*** EXTRACTED MATERIAL

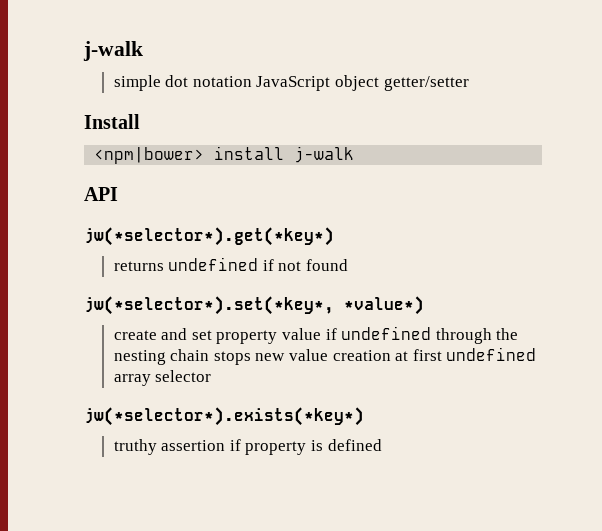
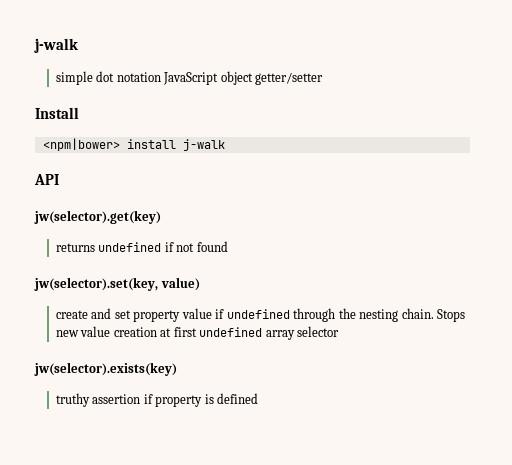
- jw(*selector*).get(*key*)
+ jw(selector).get(key)
- jw(*selector*).set(*key*, *value*)
+ jw(selector).set(key, value)
- create and set property value if undefined through the nesting chain stops new value creation at first undefined array selector
+ create and set property value if undefined through the nesting chain. Stops new value creation at first undefined array selector
- jw(*selector*).exists(*key*)
+ jw(selector).exists(key)

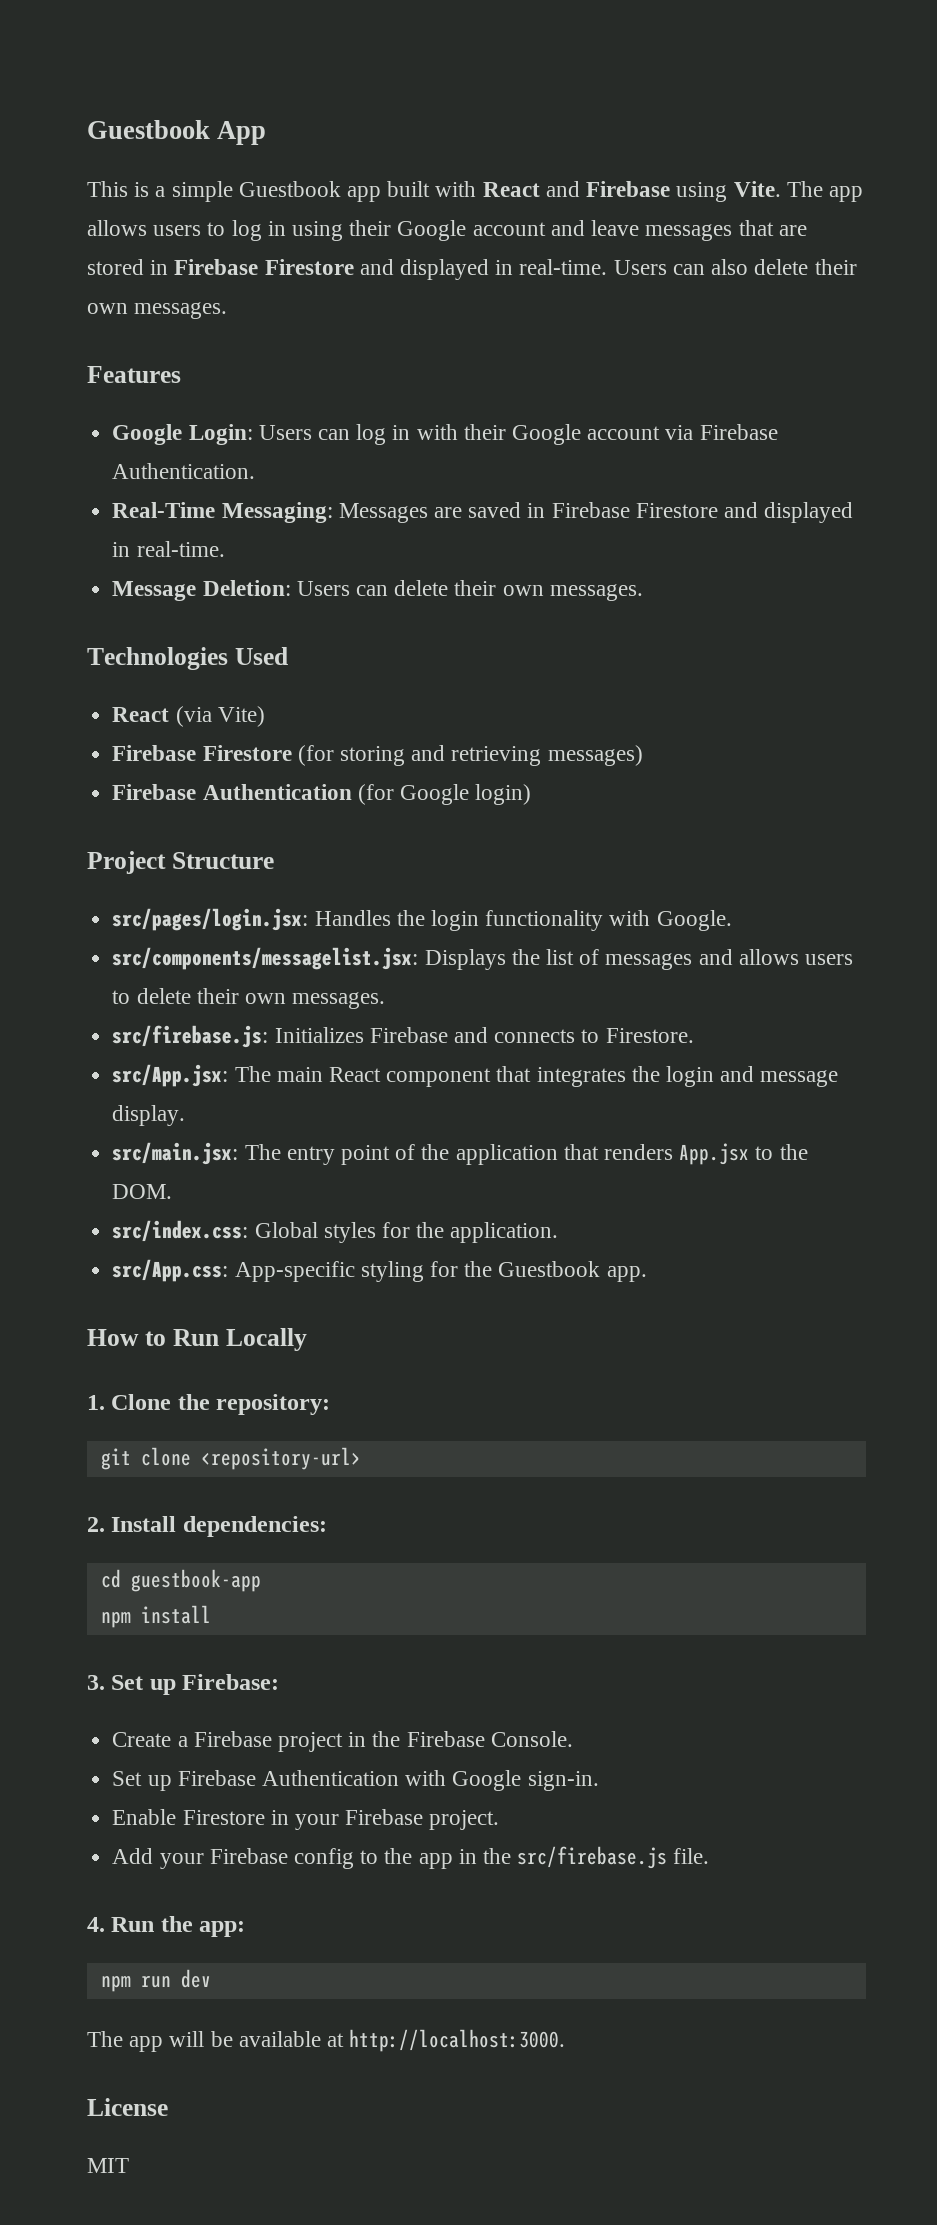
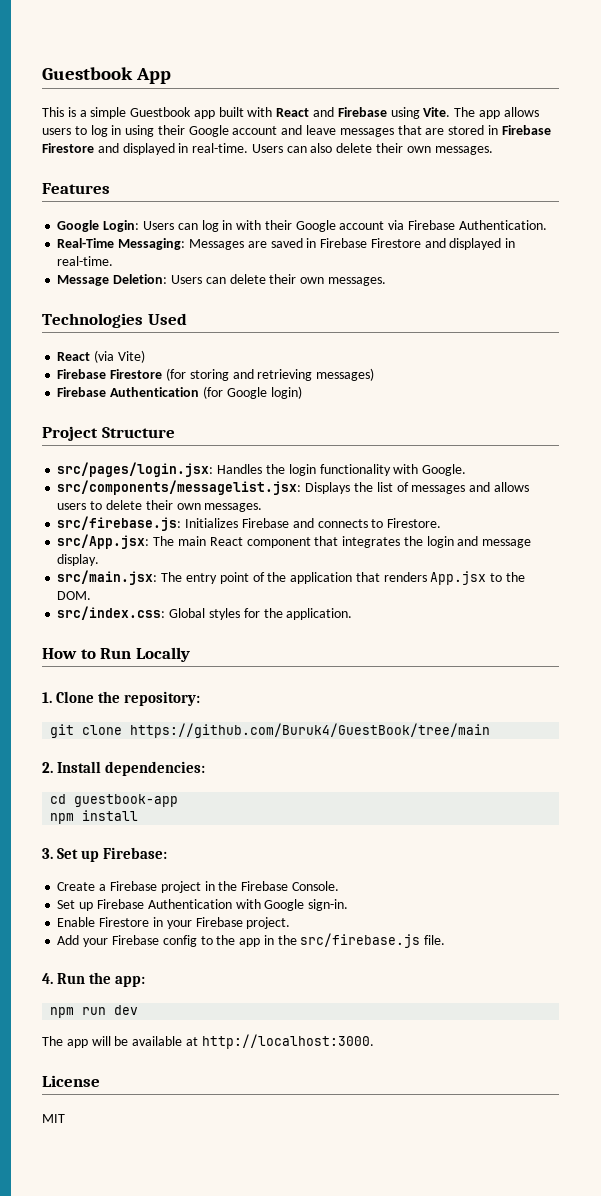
- src/App.css: App-specific styling for the Guestbook app.
- git clone <repository-url>
+ git clone https://github.com/Buruk4/GuestBook/tree/main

******

▶ _TASK OBJECTIVE_
An exact copy of the lines from the one with "- create and" through the end of the entries above, both included, is the whole answer. It contains no pictures.

▶ _RESULT FOR THIS TASK_
- create and set property value if undefined through the nesting chain stops new value creation at first undefined array selector
+ create and set property value if undefined through the nesting chain. Stops new value creation at first undefined array selector
- jw(*selector*).exists(*key*)
+ jw(selector).exists(key)

- src/App.css: App-specific styling for the Guestbook app.
- git clone <repository-url>
+ git clone https://github.com/Buruk4/GuestBook/tree/main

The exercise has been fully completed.